SDSParser is a Python library and command line tool for extracting chemical data from Safety Data Sheet documents. SDSParser will speed up your data-entry process by eliminating the need to read through Safety Data Sheets to get the data you care about.
For testing purposes, here are some SDS files to download and use:
Built out of the need to quickly access chemical data from Safety Data Sheets for data-entry purposes. Each chemical manufacturer will stylize and structure their SDSs a little bit differently. SDSParser can easily be updated to read a new manufacturer format by adding a new set of regular expressions to match the format that that specific manufacturer uses.

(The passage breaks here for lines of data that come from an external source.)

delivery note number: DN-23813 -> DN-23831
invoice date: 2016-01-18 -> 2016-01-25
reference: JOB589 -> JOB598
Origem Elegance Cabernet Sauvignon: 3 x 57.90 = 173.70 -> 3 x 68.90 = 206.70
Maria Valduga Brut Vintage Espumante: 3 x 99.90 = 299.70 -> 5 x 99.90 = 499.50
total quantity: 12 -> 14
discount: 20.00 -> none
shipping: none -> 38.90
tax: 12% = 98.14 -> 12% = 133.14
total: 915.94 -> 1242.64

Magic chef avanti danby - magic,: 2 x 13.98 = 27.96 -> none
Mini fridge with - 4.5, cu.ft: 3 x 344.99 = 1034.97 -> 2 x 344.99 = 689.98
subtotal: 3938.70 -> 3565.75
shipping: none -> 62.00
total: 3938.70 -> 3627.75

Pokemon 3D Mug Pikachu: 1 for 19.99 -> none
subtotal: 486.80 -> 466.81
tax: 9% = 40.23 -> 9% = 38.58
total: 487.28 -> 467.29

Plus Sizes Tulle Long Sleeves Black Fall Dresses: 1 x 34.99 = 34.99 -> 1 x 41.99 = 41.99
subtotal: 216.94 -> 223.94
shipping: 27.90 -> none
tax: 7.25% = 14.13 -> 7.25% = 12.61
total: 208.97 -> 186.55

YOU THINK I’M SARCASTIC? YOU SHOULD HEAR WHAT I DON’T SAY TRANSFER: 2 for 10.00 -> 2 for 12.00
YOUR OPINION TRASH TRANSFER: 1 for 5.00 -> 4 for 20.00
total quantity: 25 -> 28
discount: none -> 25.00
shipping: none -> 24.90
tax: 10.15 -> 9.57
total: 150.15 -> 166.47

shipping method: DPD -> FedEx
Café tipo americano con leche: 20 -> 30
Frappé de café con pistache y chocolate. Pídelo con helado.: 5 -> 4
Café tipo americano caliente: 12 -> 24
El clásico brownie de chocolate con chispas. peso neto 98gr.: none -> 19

- pdfminer, a tool for extracting information from PDF documents
- pytesseract, a python wrapper for Google's Tesseract-OCR
Have some physical SDSs you need to scan and get data from? Have no fear, sds_parser will recognize your scanned file as an image and perform optical character recognition (ocr) to extract the text for you.
pip install SDSParser
SDSParser requires that poppler and tesseract tools are install on your local system and included on your PATH
Simply initialize SDSParser
with an optional list of data fields you wish to extract (e.g. ['manufacturer', 'flash_point']) to the request_keys
key-word argument. See sdsparser.request_keys
for the proper keys to use. If no keys are requested, all available data fields will be searched.
>>> from sdsparser import SDSParser
>>> request_keys = \
['manufacturer', 'flash_point', 'specific_gravity', 'product_name', 'sara_311', 'nfpa_fire']
>>> parser = SDSParser(request_keys=request_keys)
Here is a list of the keys to use.
>>> import sdsparser
>>> sdsparser.request_keys
[
'manufacturer',
'product_name',
'flash_point',
'specific_gravity',
'nfpa_fire',
'nfpa_health',
'nfpa_reactivity',
'sara_311',
'revision_date',
'physical_state',
'cas_number',
]
Call parser.get_sds_data('path/to/ExampleSDS.pdf')
and pass in the path to your SDS document to get the sds data.
>>> sds_data = parser.get_sds_data('path/to/SafetyDataSheet.pdf')
.get_sds_data
returns a dictionary object mapping request key names to their corresponding matches
>>> sds_data
{
'manufacturer': 'Sigma-Aldrich',
'product_name': 'Sodium dodecyl sulfate',
'flash_point': '338 F',
'specific_gravity': '3.2',
'sara_311': 'Data not listed'
'nfpa_fire': 'No data available'
}
If the heading for the requested data type is not found in the SDS, .get_sds_data
will return the string 'Data not listed'.
If the heading is found, but no data is found under it, .get_sds_data
will return the string 'No data available'.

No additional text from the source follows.